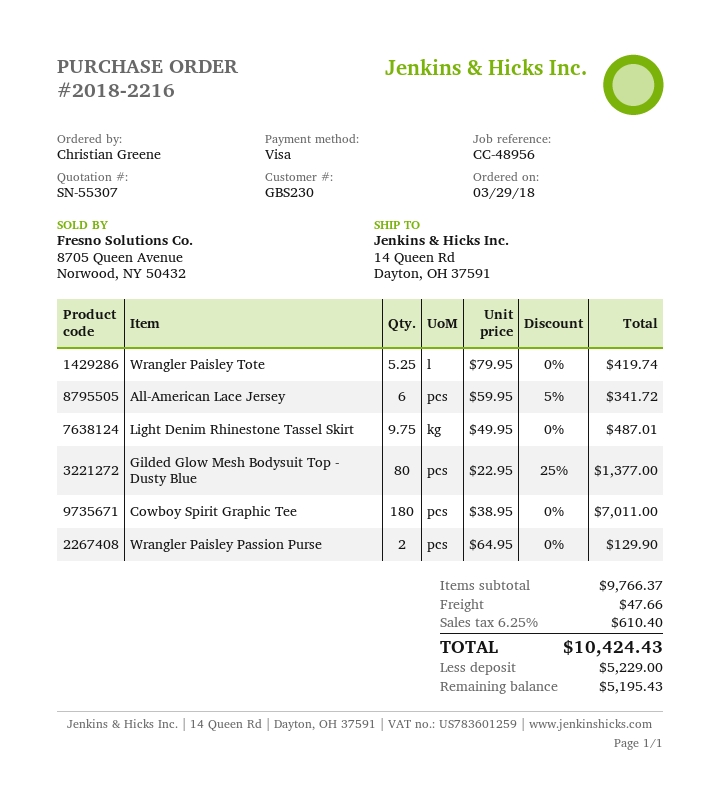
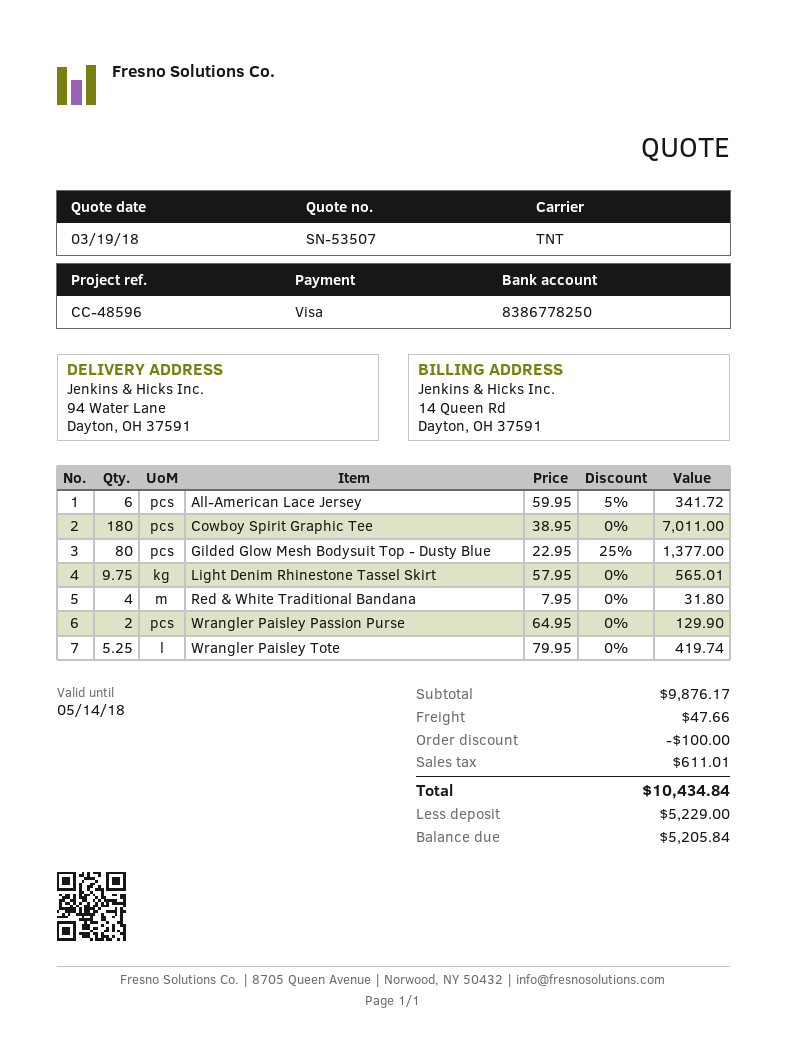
quote number: SN-55307 -> SN-53507
reference: CC-48956 -> CC-48596
ship to: 14 Queen Rd, Dayton, OH 37591 -> 94 Water Lane, Dayton, OH 37591
Light Denim Rhinestone Tassel Skirt: 9.75 x 49.95 = 487.01 -> 9.75 x 57.95 = 565.01
Red & White Traditional Bandana: none -> 4 x 7.95 = 31.80
subtotal: 9766.37 -> 9876.17
discount: none -> 100.00
tax: 610.40 -> 611.01
total: 10424.43 -> 10434.84
balance: 5195.43 -> 5205.84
##########
Task statement.
Exactly as they stand in the records above, print the lines from the one containing "ship to: 14" through the final line, inclusive.

Task solution.
ship to: 14 Queen Rd, Dayton, OH 37591 -> 94 Water Lane, Dayton, OH 37591
Light Denim Rhinestone Tassel Skirt: 9.75 x 49.95 = 487.01 -> 9.75 x 57.95 = 565.01
Red & White Traditional Bandana: none -> 4 x 7.95 = 31.80
subtotal: 9766.37 -> 9876.17
discount: none -> 100.00
tax: 610.40 -> 611.01
total: 10424.43 -> 10434.84
balance: 5195.43 -> 5205.84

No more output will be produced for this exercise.